Gardening Articles: Edibles :: Fruit & Nut Trees
by Robert Kourik
Black Mission figs, one of the most important fig varieties, are shown here packed for the fresh market at DeBenedetto Farms in California's southwestern Central Valley.
Ask yourself: Are figs sinfully delicious, or just plain peculiar? It's one or the other for most of us. Those of us who agree with the former are attracted by the hedonistic potential of a sun-ripened, honey-dripping, rotund fig. I wait impatiently for them, and relish peak fig season, which occurs now, in mid- to late summer.
Fig trees have been cultivated for at least 5,000 years, and most likely they will be for another 5,000. Befitting its antiquity, this pear-shaped fruit is consumed many ways. A few examples: as fresh fruit, sugared and dried whole, cooked with lamb kabobs, fermented into wine, brandied, wrapped in prosciutto and drizzled with olive oil, made into jam, blended into every kind of cake, cookie, pastry and pie, dried into a paste, stuffed with sweet chocolate, and even pickled. In America, add to all of the above, stuffing fig paste between a cookie covering. Figs thus became "Newtonized."
Where Figs Grow
Fruit tree catalogs list fig trees (Ficus carica) as hardy throughout USDA Hardiness Zones 7 through 11 without protection, and in zones 4 through 7 with winter cover. But your yard's microclimate will determine whether a fig tree will flourish. Conservatively, figs are rated as hardy to 10° to 15° F (zone 8). At 10° F branch tips are damaged, and at 0° F they'll die to the ground but resprout the following spring.
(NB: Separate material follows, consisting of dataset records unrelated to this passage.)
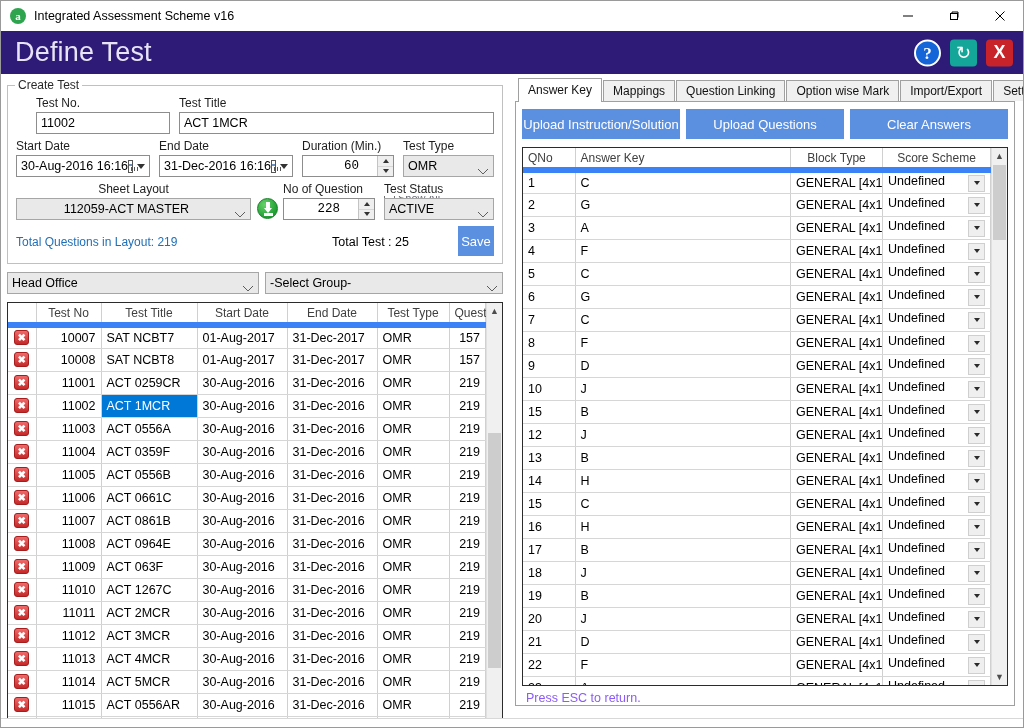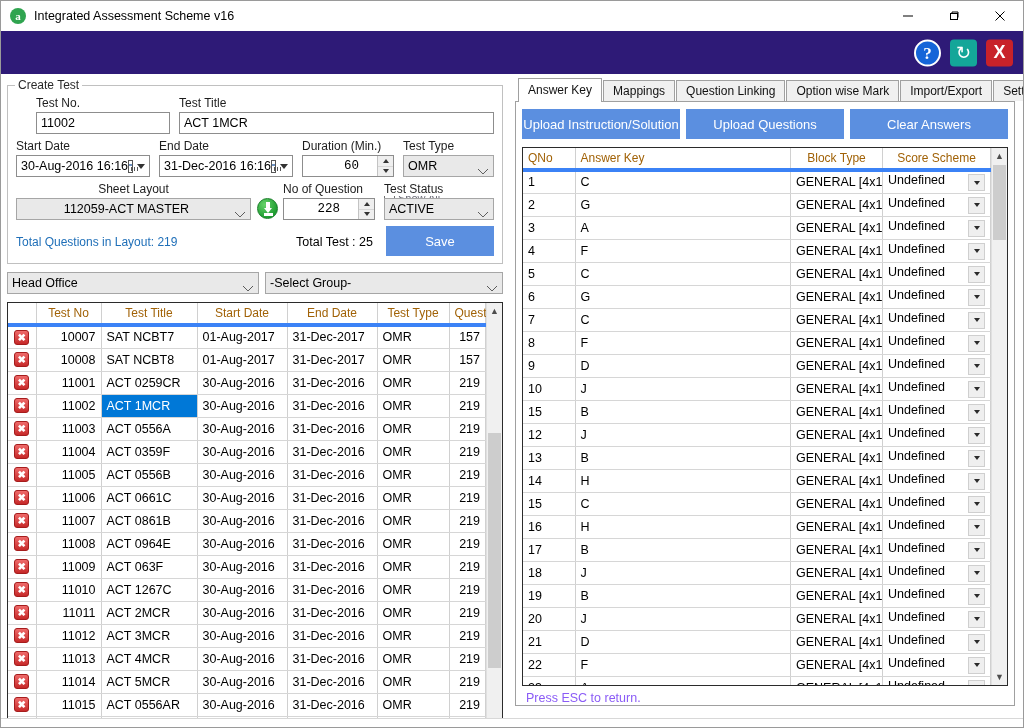--- a/index.html
+++ b/index.html
@@ -442,6 +442,7 @@
   </div>
 
   <div class="header">
+    <div class="header-title">Define Test</div>
     <div class="header-icons">
       <div class="hicon hicon-help">?</div>
       <div class="hicon hicon-refresh">↻</div>

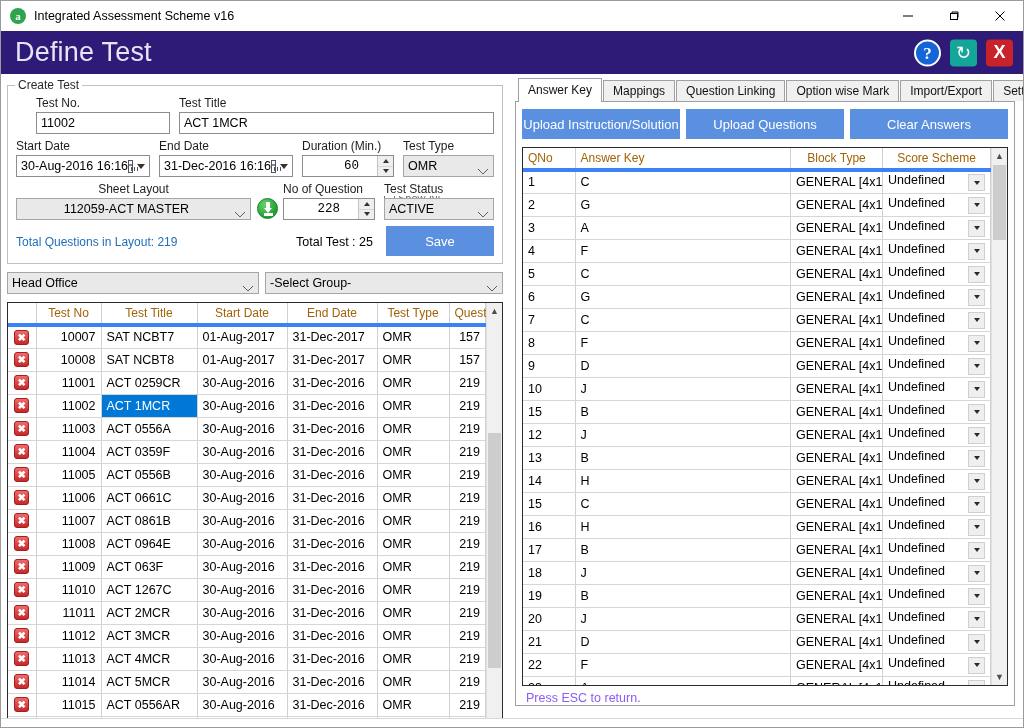--- a/index.html
+++ b/index.html
@@ -286,10 +286,10 @@
   table.dg th {
     background: #ffffff;
     border-right: 1px solid #d0d0d0;
-    border-bottom: 4px solid #3b82f6;
+    border-bottom: 6px solid #3b82f6;
     font-size: 12px;
     font-weight: normal;
-    color: #a16207;
+    color: #404040;
     height: 22px;
     padding: 0 5px;
     text-align: center;

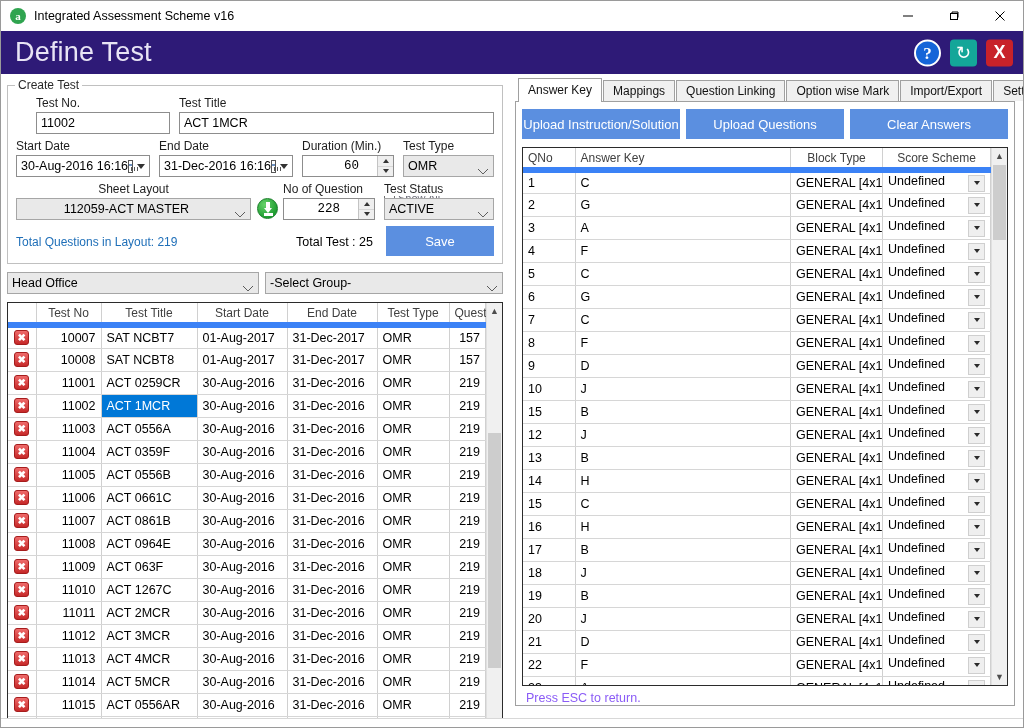--- a/index.html
+++ b/index.html
@@ -537,7 +537,7 @@
           </div>
         </div>
 
-        <div class="row" style="align-items:center;height:32px;">
+        <div class="row" style="align-items:center;height:32px;gap:36px;">
           <div style="width:267px;">
             <span class="link-text">Total Questions in Layout: 219</span>
           </div>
Where fully winter-hardy, fig trees are very easy to grow. They are drought-tolerant and relatively disease- and pest-free. Granted, you won't find large, mature fig trees in Fargo, Taos, or St. Louis, but its range spans up the coastal lands of the Carolinas at least as far north as New Jersey, along the southern United States' border, and into the upper third of California's seacoast. Given the support of some horticultural gymnastics, the fig range extends further up the Pacific Coast to Vancouver Island; into the high deserts of the West, such as El Paso; in the Midwest as far north as Chicago, and up the Atlantic Coast as far as Montreal.
Winter Protection in the North
In zones 4 through 7, fig fanatics wrap their trees until they look more like a Christo fantasy than a plant. Others uproot their trees and bury them. If you want to try this, wait until late fall when the tree is dormant, then dig a hole about 2 feet deep, beginning 12 inches away from the trunk. After some judicious pruning, trim the rootball to size with your shovel and tilt the tree into the hole. Cover it with boards, some plastic sheeting to keep the tree dry, and plenty of soil, leaves, sawdust, or pine needles.
More permanent arrangements involve training the tree flat against a south-facing brick wall and covering it in winter with glass or plastic. But in every case, the goal is to insulate the wood to prevent dehydration and wind chill.